[[ Material provided, beginning ]]

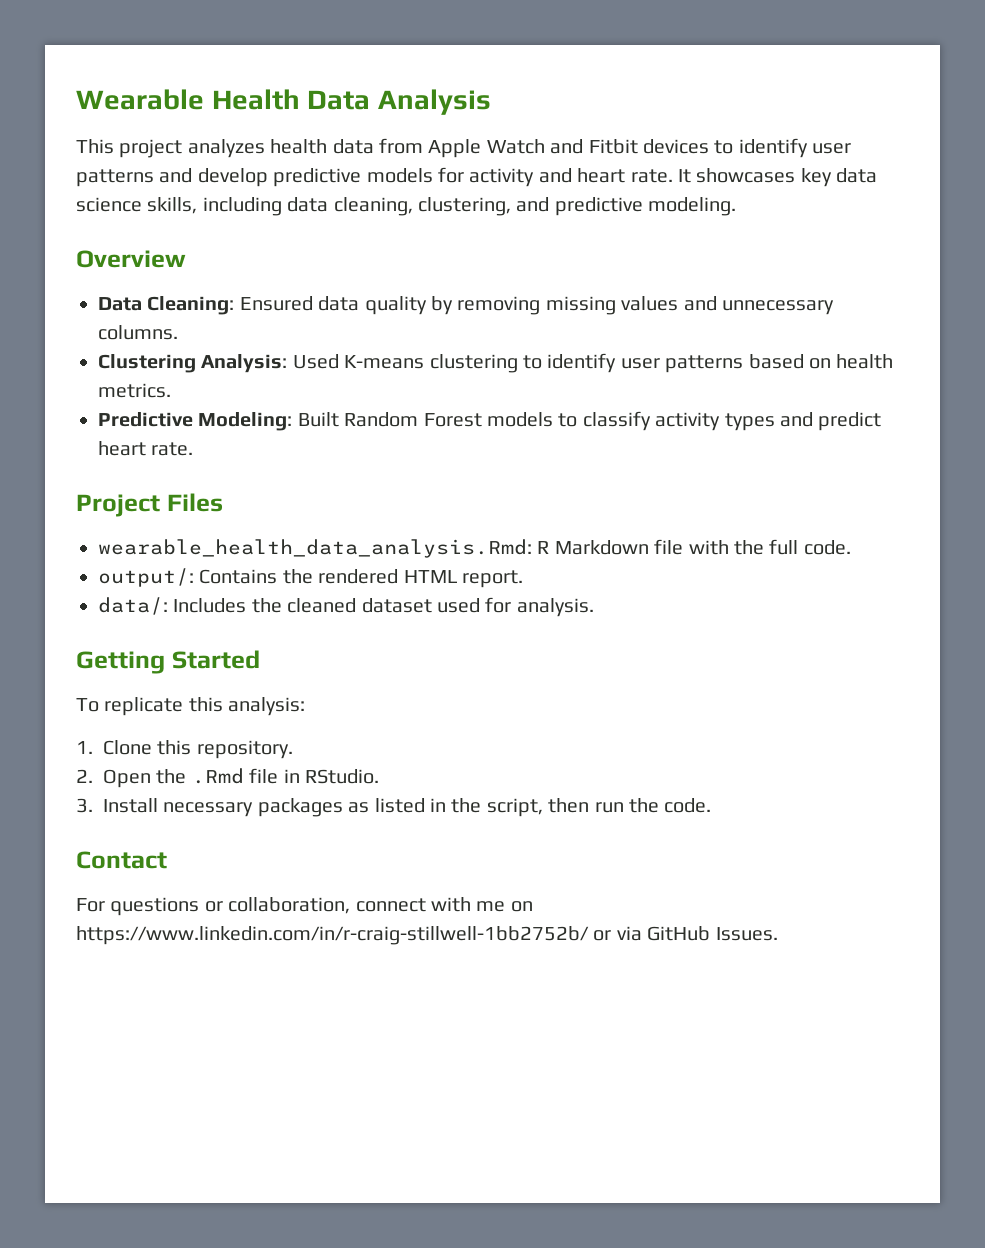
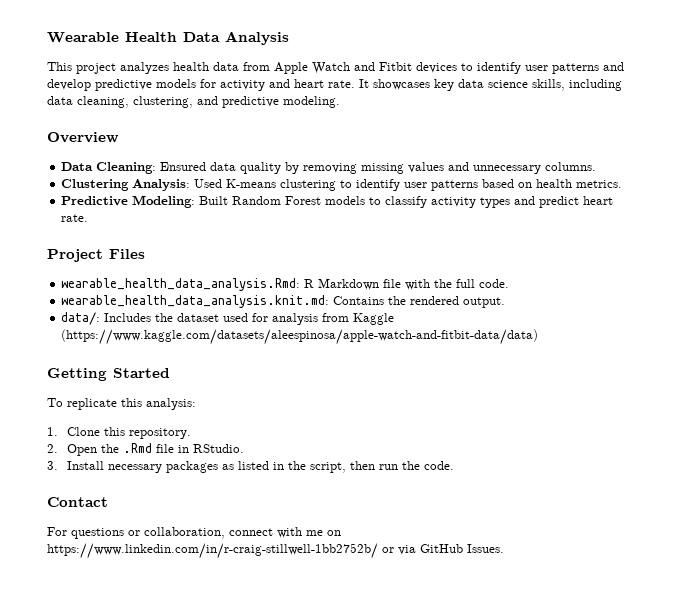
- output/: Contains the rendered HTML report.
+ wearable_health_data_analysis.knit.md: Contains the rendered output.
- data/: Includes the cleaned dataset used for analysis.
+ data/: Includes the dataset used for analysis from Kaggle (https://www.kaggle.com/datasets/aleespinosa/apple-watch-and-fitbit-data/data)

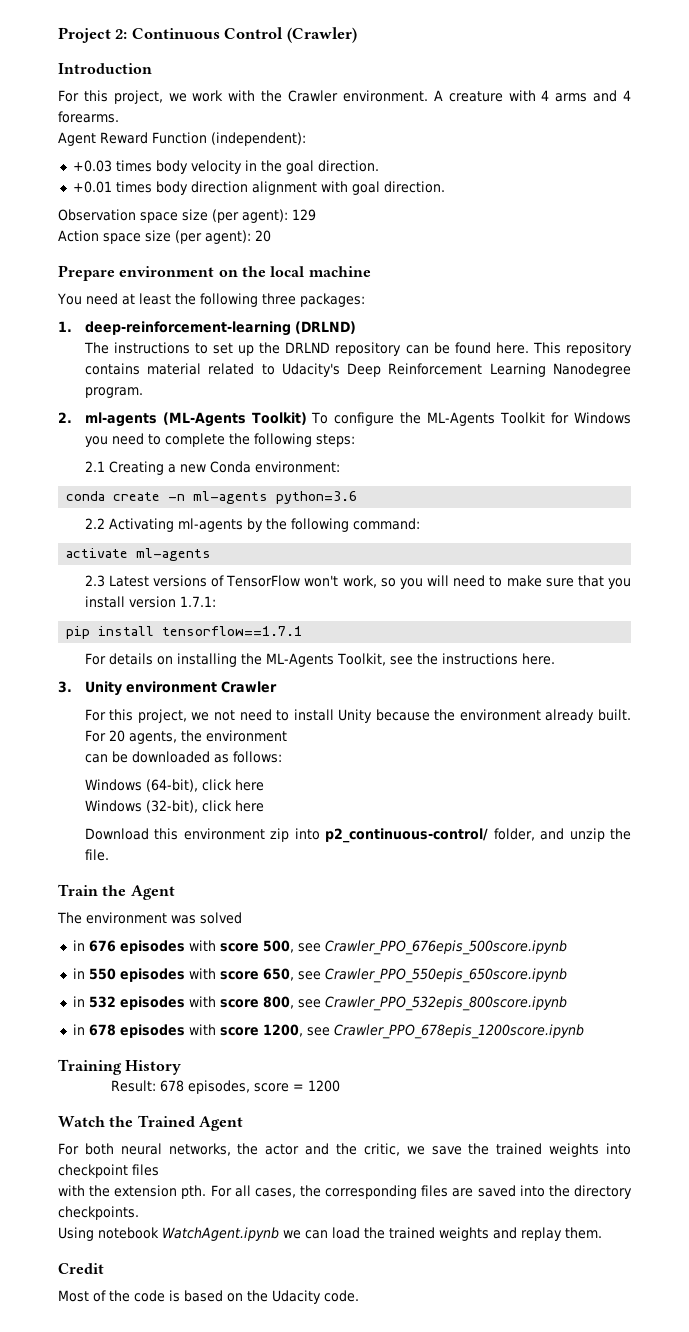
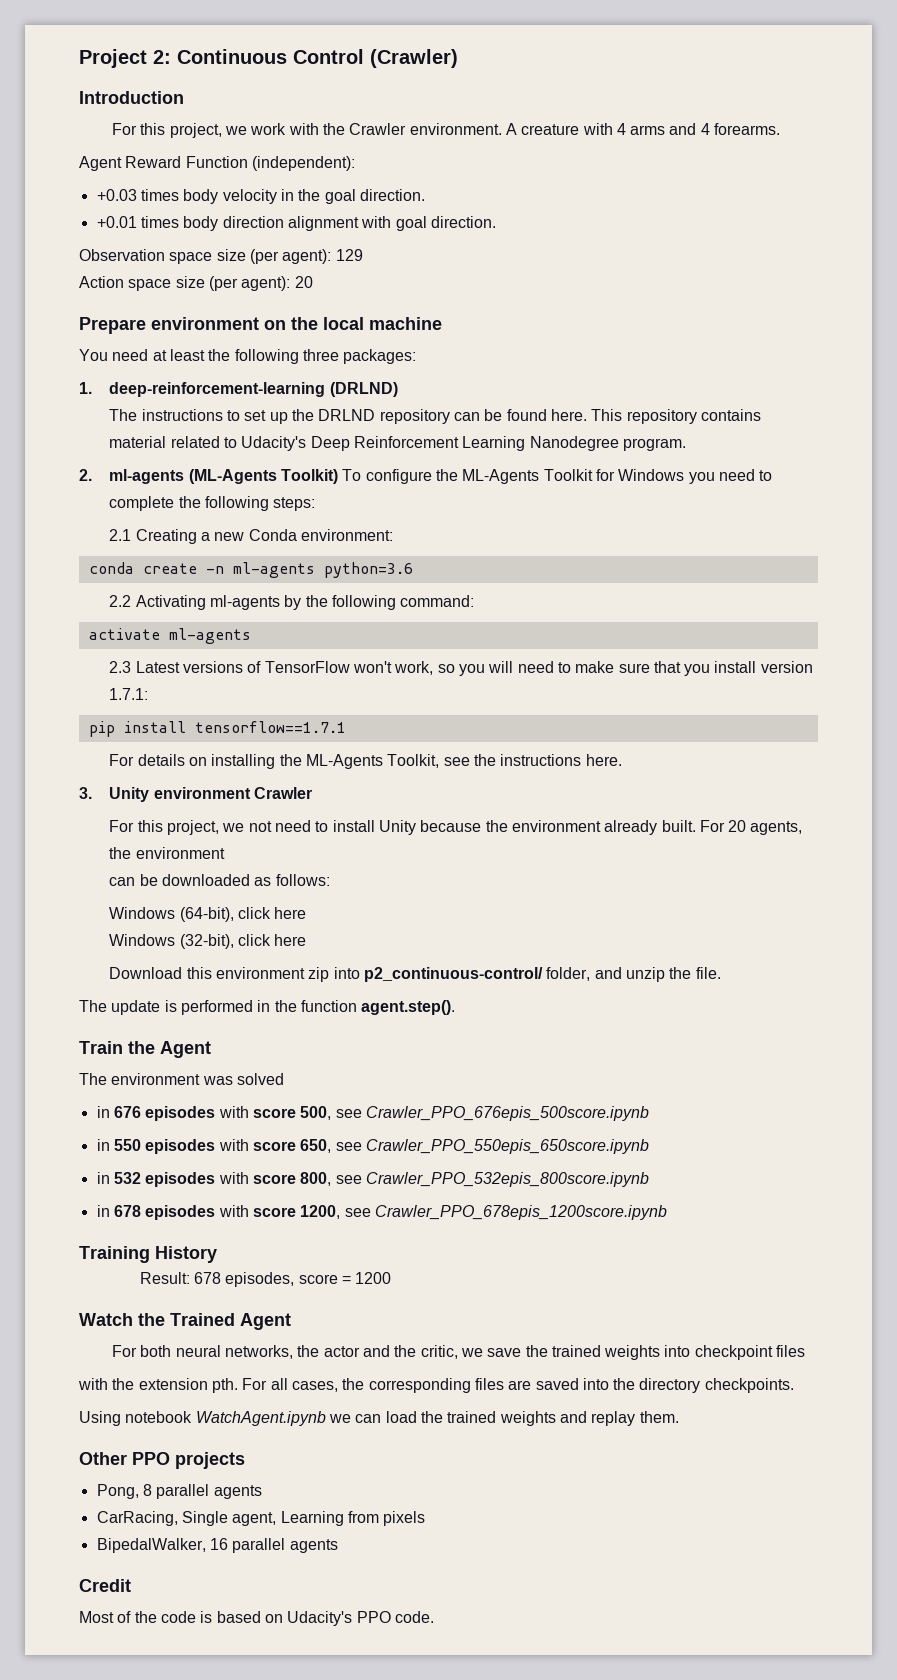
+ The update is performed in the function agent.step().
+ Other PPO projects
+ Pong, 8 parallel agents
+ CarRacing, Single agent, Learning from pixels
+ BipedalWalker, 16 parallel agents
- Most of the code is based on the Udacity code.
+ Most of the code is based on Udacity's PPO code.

[[ Material provided, end ]]

### Exercise prompt
An exact copy of the entries from the line containing "Other PPO projects" through the last line is the expected answer.

### Written solution
+ Other PPO projects
+ Pong, 8 parallel agents
+ CarRacing, Single agent, Learning from pixels
+ BipedalWalker, 16 parallel agents
- Most of the code is based on the Udacity code.
+ Most of the code is based on Udacity's PPO code.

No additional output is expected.